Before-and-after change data

◆ ◆ ◆ ◆

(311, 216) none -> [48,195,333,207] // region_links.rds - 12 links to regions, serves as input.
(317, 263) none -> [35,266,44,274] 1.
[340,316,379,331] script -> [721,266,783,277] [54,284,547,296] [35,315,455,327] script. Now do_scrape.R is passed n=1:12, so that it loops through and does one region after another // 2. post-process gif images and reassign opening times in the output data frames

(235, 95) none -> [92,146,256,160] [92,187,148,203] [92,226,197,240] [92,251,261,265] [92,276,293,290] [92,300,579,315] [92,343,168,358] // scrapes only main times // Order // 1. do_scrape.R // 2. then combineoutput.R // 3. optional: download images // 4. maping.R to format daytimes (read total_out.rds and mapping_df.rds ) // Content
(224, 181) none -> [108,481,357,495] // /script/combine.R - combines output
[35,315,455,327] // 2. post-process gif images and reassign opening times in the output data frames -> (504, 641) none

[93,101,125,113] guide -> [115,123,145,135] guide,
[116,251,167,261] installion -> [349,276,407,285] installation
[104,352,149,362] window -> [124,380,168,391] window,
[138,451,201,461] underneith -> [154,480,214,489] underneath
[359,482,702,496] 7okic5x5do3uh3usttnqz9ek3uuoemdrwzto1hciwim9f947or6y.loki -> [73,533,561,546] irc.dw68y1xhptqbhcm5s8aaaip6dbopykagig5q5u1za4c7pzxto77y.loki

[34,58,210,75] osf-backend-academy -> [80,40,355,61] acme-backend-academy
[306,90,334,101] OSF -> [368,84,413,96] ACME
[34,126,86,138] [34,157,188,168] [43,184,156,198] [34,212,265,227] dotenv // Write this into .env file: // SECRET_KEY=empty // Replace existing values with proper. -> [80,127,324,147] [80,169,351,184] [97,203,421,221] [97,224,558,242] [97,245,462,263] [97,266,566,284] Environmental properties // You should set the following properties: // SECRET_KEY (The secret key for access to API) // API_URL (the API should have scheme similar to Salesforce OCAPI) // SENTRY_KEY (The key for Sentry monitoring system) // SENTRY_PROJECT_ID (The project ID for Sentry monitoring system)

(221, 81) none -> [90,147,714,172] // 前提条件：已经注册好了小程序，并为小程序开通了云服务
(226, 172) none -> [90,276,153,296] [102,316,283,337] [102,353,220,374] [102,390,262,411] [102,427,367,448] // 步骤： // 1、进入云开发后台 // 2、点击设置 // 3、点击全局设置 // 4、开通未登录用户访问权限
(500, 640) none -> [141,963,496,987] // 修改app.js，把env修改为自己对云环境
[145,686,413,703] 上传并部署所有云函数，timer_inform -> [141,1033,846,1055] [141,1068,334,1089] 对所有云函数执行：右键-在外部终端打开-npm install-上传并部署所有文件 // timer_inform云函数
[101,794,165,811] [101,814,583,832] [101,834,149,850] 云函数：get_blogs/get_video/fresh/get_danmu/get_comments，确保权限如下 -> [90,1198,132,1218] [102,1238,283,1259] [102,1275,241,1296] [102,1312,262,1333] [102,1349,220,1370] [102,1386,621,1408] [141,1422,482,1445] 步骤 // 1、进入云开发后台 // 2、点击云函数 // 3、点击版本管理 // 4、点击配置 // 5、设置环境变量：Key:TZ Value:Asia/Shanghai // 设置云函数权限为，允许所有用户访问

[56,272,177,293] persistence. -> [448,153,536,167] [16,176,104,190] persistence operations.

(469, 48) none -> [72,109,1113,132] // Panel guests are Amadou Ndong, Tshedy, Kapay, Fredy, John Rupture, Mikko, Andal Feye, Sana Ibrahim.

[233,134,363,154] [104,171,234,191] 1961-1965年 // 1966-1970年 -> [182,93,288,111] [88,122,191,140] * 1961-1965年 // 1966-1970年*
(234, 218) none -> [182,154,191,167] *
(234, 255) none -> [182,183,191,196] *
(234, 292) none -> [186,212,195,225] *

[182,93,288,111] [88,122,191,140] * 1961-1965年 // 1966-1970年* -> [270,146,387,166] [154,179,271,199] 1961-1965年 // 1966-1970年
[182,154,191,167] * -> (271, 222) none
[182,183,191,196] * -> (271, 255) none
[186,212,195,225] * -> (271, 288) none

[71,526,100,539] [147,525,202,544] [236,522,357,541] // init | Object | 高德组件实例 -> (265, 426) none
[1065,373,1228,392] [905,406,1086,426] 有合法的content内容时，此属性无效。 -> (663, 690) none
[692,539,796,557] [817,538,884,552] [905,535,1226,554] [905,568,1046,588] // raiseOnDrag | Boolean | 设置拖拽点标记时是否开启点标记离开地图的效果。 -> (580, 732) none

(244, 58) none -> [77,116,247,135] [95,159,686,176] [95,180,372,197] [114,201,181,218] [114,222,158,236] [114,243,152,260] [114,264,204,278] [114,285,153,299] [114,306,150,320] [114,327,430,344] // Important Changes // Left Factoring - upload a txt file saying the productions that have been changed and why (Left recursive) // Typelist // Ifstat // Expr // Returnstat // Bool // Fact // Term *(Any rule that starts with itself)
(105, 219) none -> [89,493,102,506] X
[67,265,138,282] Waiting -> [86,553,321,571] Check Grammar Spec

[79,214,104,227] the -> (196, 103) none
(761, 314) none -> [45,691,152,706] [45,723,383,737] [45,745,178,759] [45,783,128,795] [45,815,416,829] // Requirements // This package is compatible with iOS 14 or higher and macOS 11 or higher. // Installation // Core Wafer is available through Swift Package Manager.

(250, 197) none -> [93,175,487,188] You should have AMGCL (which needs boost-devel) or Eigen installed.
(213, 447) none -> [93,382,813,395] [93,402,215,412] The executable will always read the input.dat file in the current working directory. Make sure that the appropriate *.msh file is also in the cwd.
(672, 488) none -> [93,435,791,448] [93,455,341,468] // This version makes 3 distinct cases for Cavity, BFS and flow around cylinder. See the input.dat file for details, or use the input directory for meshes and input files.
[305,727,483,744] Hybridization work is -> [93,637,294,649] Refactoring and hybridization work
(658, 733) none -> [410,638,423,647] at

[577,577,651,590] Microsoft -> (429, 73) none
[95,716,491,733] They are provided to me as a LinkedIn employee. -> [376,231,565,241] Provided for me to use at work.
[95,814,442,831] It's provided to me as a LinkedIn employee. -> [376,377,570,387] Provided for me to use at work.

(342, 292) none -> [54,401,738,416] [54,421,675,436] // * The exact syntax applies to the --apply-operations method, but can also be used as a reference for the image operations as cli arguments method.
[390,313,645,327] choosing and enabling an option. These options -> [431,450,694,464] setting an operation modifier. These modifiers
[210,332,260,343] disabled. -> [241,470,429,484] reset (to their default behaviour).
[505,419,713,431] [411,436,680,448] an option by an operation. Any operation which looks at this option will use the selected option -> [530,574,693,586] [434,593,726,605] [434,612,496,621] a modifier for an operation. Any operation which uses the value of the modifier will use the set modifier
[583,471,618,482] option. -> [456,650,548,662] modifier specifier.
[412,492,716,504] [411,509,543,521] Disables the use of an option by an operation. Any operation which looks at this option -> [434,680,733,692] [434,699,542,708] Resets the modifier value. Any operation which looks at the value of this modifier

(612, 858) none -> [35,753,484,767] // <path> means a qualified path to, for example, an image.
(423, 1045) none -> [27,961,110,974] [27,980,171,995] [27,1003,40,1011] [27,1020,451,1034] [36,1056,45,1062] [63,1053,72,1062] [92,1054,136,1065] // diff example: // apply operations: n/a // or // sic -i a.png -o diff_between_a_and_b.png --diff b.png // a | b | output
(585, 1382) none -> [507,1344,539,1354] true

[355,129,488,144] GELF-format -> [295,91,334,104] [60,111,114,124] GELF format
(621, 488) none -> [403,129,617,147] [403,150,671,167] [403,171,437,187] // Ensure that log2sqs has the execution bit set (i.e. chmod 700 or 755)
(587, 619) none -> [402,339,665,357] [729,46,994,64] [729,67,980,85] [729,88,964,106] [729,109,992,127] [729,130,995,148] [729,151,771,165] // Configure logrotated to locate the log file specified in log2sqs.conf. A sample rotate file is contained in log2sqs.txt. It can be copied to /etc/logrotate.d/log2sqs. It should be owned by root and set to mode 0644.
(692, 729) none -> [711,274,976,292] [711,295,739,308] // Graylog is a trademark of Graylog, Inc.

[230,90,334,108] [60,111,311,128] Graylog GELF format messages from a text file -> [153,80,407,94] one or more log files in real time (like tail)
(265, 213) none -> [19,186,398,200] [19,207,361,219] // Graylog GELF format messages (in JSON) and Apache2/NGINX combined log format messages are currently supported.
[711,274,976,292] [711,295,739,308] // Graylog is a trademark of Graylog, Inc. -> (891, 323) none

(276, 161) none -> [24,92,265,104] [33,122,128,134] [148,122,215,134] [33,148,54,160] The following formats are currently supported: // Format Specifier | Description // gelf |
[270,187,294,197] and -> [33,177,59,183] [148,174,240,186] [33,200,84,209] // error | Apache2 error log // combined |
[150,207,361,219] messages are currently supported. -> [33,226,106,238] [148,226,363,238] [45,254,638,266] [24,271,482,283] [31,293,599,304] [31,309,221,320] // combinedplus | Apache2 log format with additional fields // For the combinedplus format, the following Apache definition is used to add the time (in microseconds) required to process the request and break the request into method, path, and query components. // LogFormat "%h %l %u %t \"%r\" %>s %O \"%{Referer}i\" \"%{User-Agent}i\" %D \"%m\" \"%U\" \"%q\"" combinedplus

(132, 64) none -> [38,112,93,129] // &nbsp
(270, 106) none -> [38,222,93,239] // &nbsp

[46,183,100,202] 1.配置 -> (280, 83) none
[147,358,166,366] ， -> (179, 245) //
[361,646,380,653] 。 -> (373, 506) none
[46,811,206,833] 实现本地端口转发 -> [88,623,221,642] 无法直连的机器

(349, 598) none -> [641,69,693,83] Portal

◆ ◆ ◆ ◆

** REQUIRED ACTION **
Wherever the string "nbsp" appears in a line of the records, copy that line.

** TASK RESULT **
(132, 64) none -> [38,112,93,129] // &nbsp
(270, 106) none -> [38,222,93,239] // &nbsp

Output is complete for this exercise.